Inoltre una ulteriore esperienza
di laboratorio “ha mostrato che è possibile ridurre lo sforzo fisico percepito
dagli infermieri di un ulteriore 40% utilizzando letti elettrici con
caratteristiche tecniche definite. La possibilità di utilizzare i letti elettrici
ha permesso agli infermieri coinvolti nel progetto di intervenire su altri 4
fattori di rischio appartenenti a 2 delle nuove categorie di fattori di rischio”.

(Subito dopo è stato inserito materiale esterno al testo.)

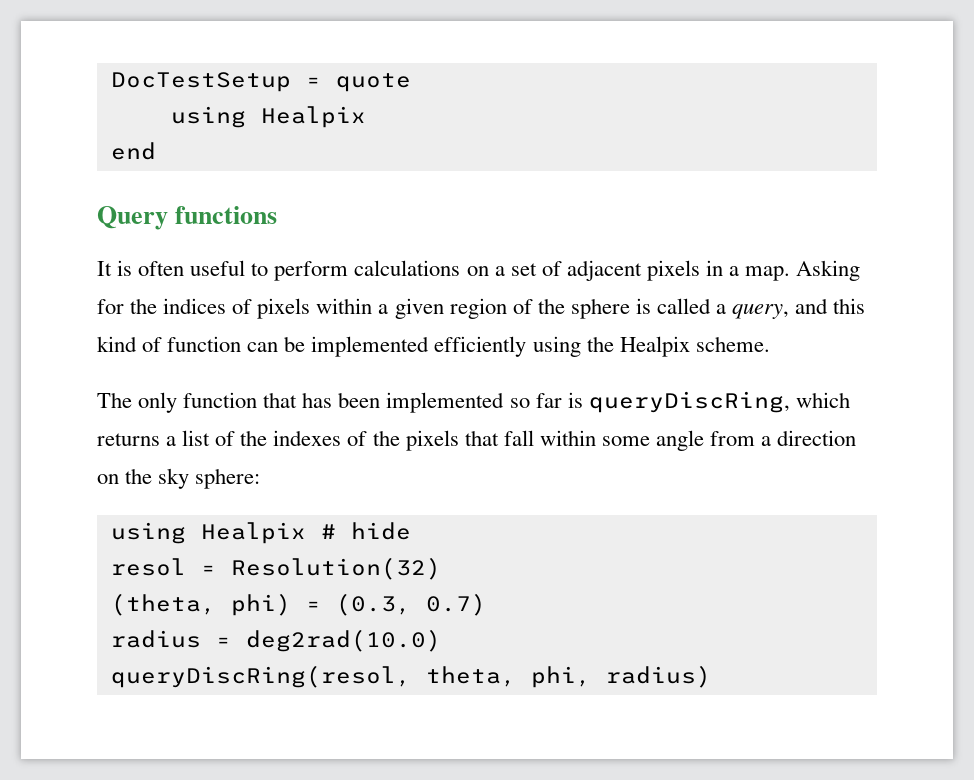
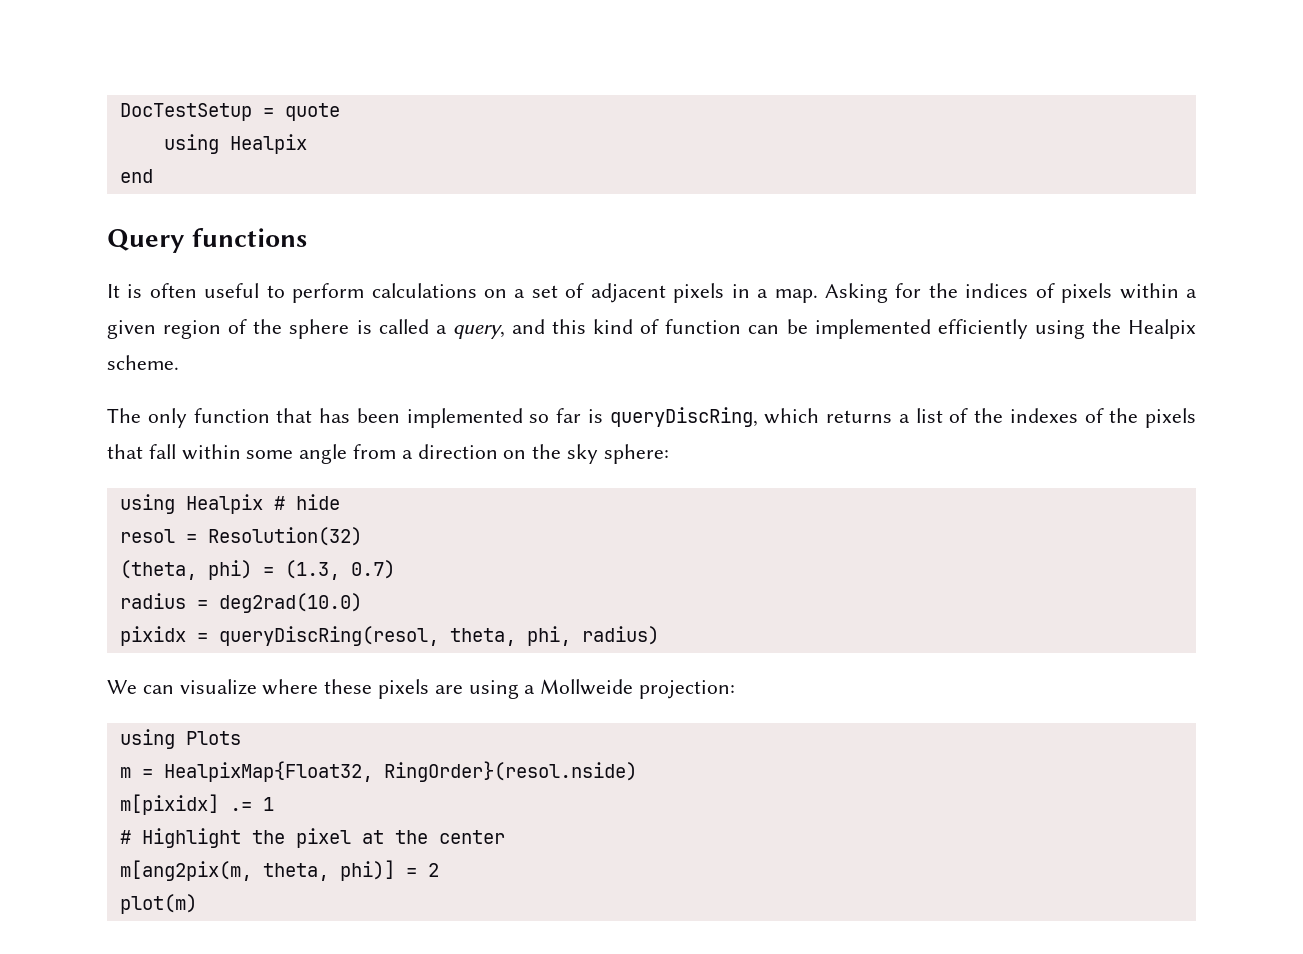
[335,593,411,616] (0.3, -> [284,560,340,580] (1.3,
(441, 640) none -> [119,626,208,646] pixidx =
(711, 676) none -> [107,679,736,699] [119,729,241,749] [119,761,637,782] [119,794,274,815] [119,828,505,848] [119,860,439,881] [119,894,197,914] // We can visualize where these pixels are using a Mollweide projection: // using Plots // m = HealpixMap{Float32, RingOrder}(resol.nside) // m[pixidx] .= 1 // # Highlight the pixel at the center // m[ang2pix(m, theta, phi)] = 2 // plot(m)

Lo studio ha poi permesso di evidenziare che l’attività
di movimentazione da “prestazione”, “ossia attività che ha alla base uno
standard definito, può essere
reinterpretata
in chiave di processo riabilitativo, consentendo una applicazione più
estesa di quanto previsto in materia di responsabilità professionale (profilo
professionale degli infermieri), utilizzando le competenze acquisite con la
formazione di base e permanente, la capacità di analisi e di osservazione,
implementata dalle conoscenze necessarie per dare una risposta assistenziale
appropriata al paziente basata sulla analisi della situazione, sulla
definizione delle risorse e degli obiettivi condivisi con il paziente e sulla
valutazione dei risultati (processo di nursing)”.
Veniamo infine ai
benefici evidenziati.
Per la
sicurezza sui luoghi di lavoro:
- riduzione dei rischi
da MMC (fino all’80% di riduzione dello sforzo fisico con l’introduzione di
ausili per l’autonomia e letti elettrici; sforzo fisico, in molti casi, di
livello estremamente basso e non a rischio di lesioni);
- riduzione, in termini
qualitativi e quantitativi, la domanda di movimentazione nell’80% dei malati
osservati;
- riduzione del numero dei
certificati con limitazione lavorativa per MMC (35.000 circa in Italia);
- riduzione del peso delle
limitazioni contenute nei certificati di idoneita con prescrizione”.
Per il
malato:
- “miglioramento della qualità
del servizio assistenziale;
- miglioramento del livello di
autonomia dell’80% dei malati osservati;
- costruzione di misure di
barriera verso interventi assistenziali inefficaci, se non potenzialmente
pericolosi per il malato, in quanto sovradimensionati rispetto alle esigenze e
pertanto responsabili di una progressiva perdita di autonomia;
- implementazione delle misure di
sicurezza per la prevenzione delle cadute attraverso il miglioramento della
conoscenza del malato, l’attuazione di interventi di assistenza personalizzata
e il miglioramento o mantenimento dell’autonomia residua”.
Per la
ricerca (Evidence Based Nursing):
- “acquisizione e sviluppo di
nuove conoscenze e dati utili alla sperimentazione di un modello di valutazione
dei rischi da MMC basato sulle evidenze”.
Per l’
azienda sanitaria:
- “valorizzazione delle risorse
umane
- professionalizzazione delle
risorse umane;
- creazione di comunità di
pratica;
- partecipazione attiva del
personale;
- miglioramento dell’immagine
aziendale”.
Il modello MCP può essere
trasferito a diverse tipologie di strutture
sanitarie “in quanto non mira al trasferimento e all’insegnamento al
discente di tecniche di movimentazione, ma piuttosto alla sua acquisizione di
un metodo di movimentazione personalizzato secondo le esigenze della singola
persona e dell’ambiente terapeutico nel quale si trova”.